Return each entry below exactly. Skip the images.
====
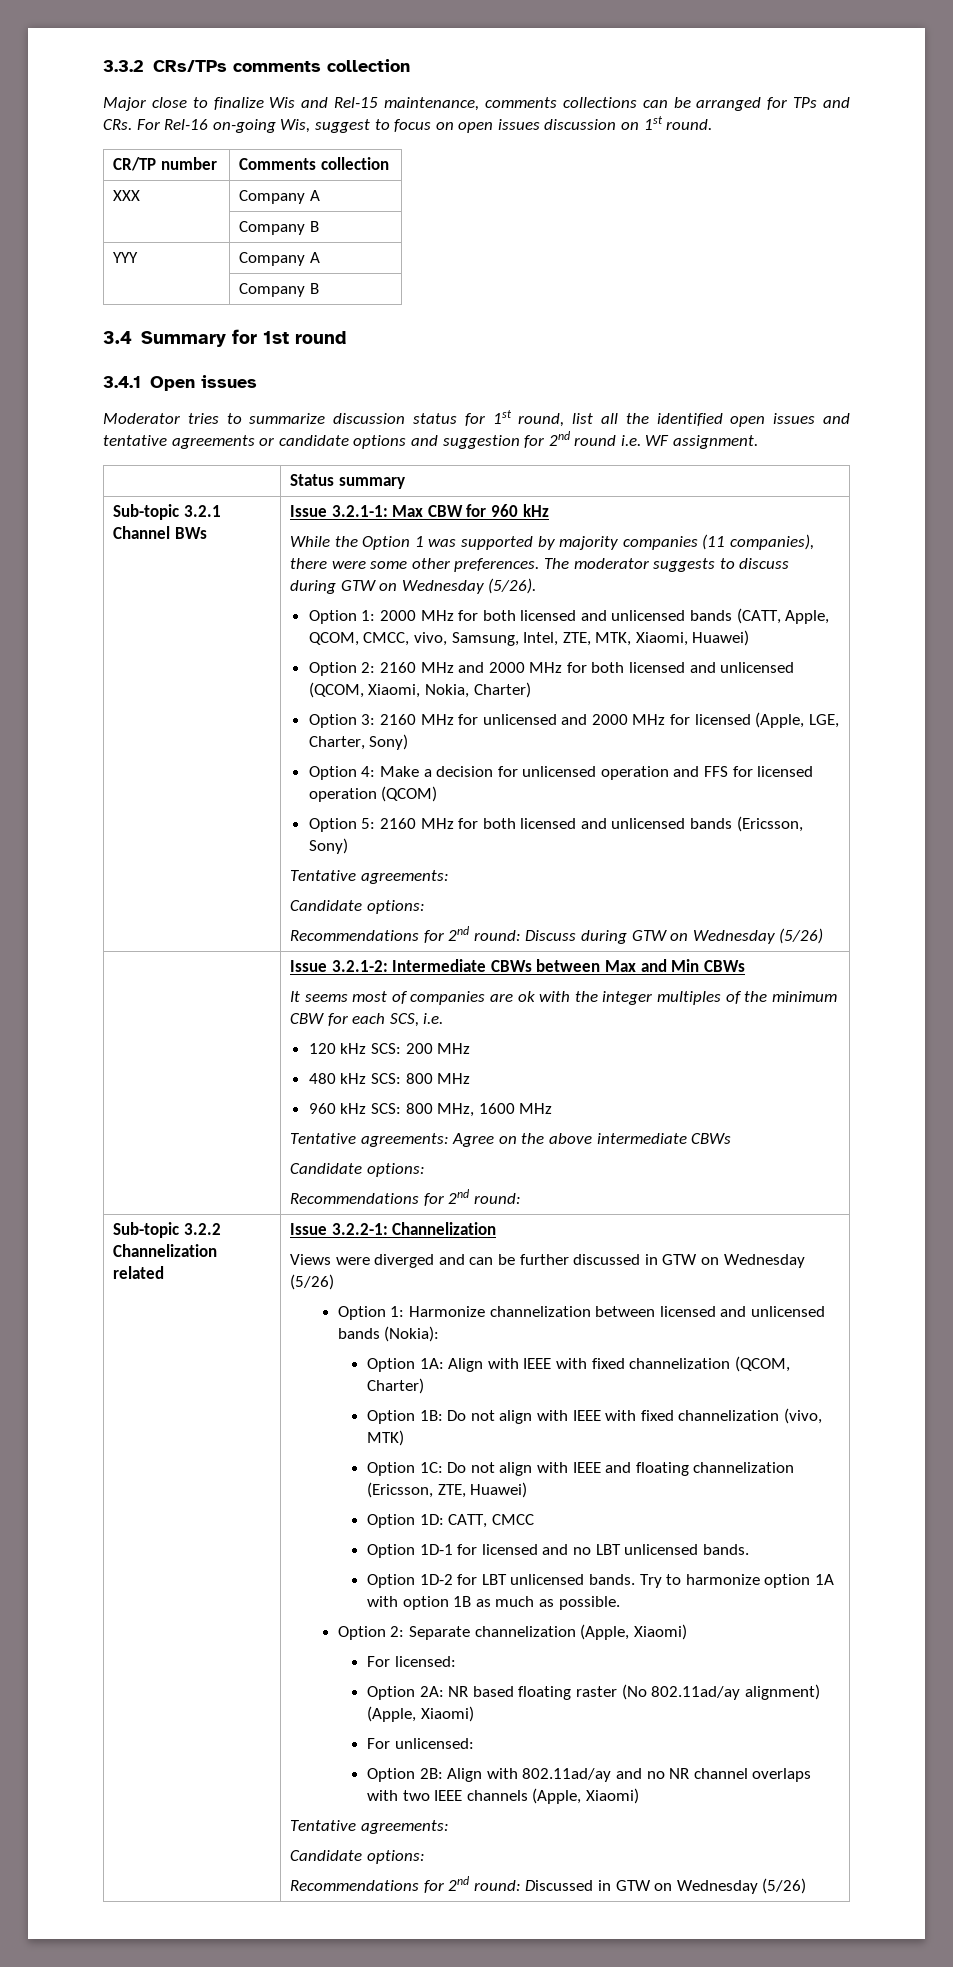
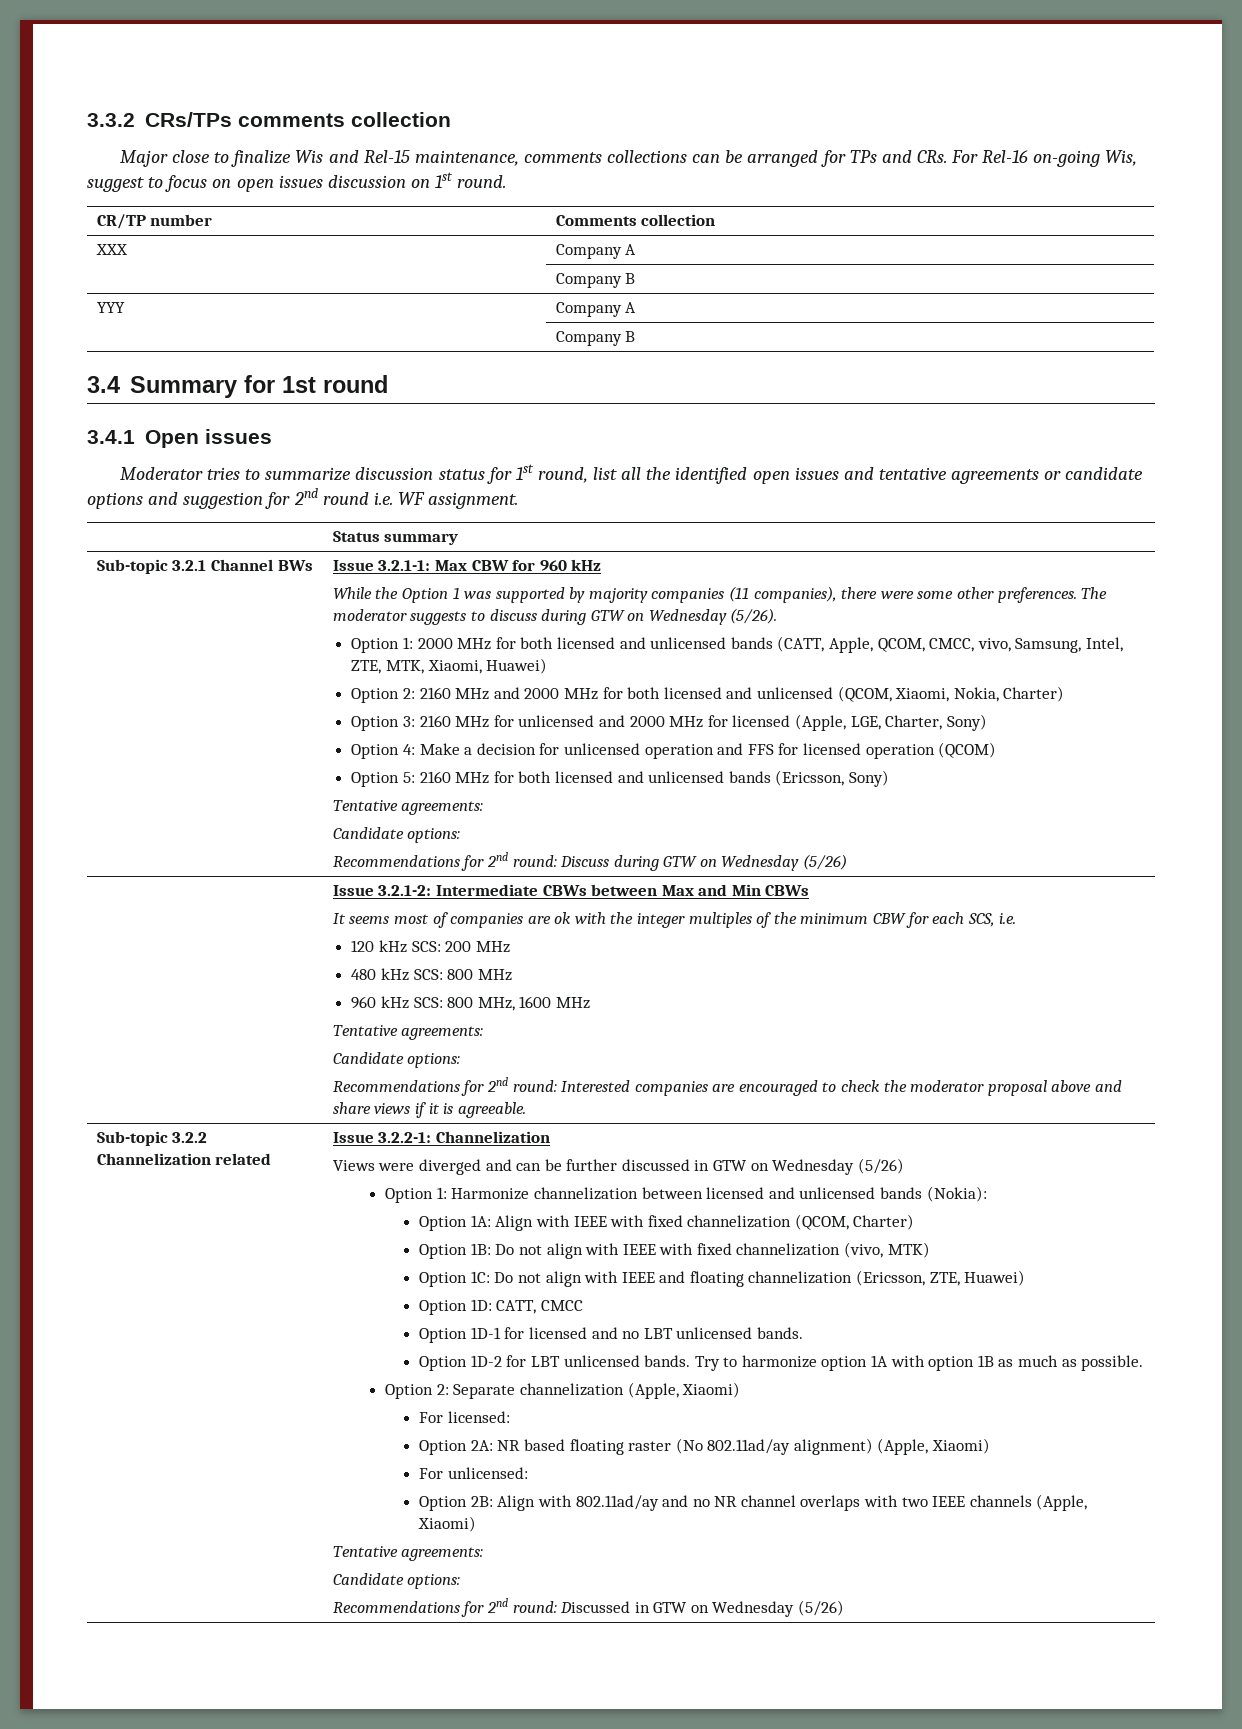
  960 kHz SCS: 800 MHz, 1600 MHz
- Tentative agreements: Agree on the above intermediate CBWs
+ Tentative agreements:
  Candidate options:
- Recommendations for 2nd round:
+ Recommendations for 2nd round: Interested companies are encouraged to check the moderator proposal above and share views if it is agreeable.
====
> REPLY TO THE TASK:
  960 kHz SCS: 800 MHz, 1600 MHz
- Tentative agreements: Agree on the above intermediate CBWs
+ Tentative agreements:
  Candidate options:
- Recommendations for 2nd round:
+ Recommendations for 2nd round: Interested companies are encouraged to check the moderator proposal above and share views if it is agreeable.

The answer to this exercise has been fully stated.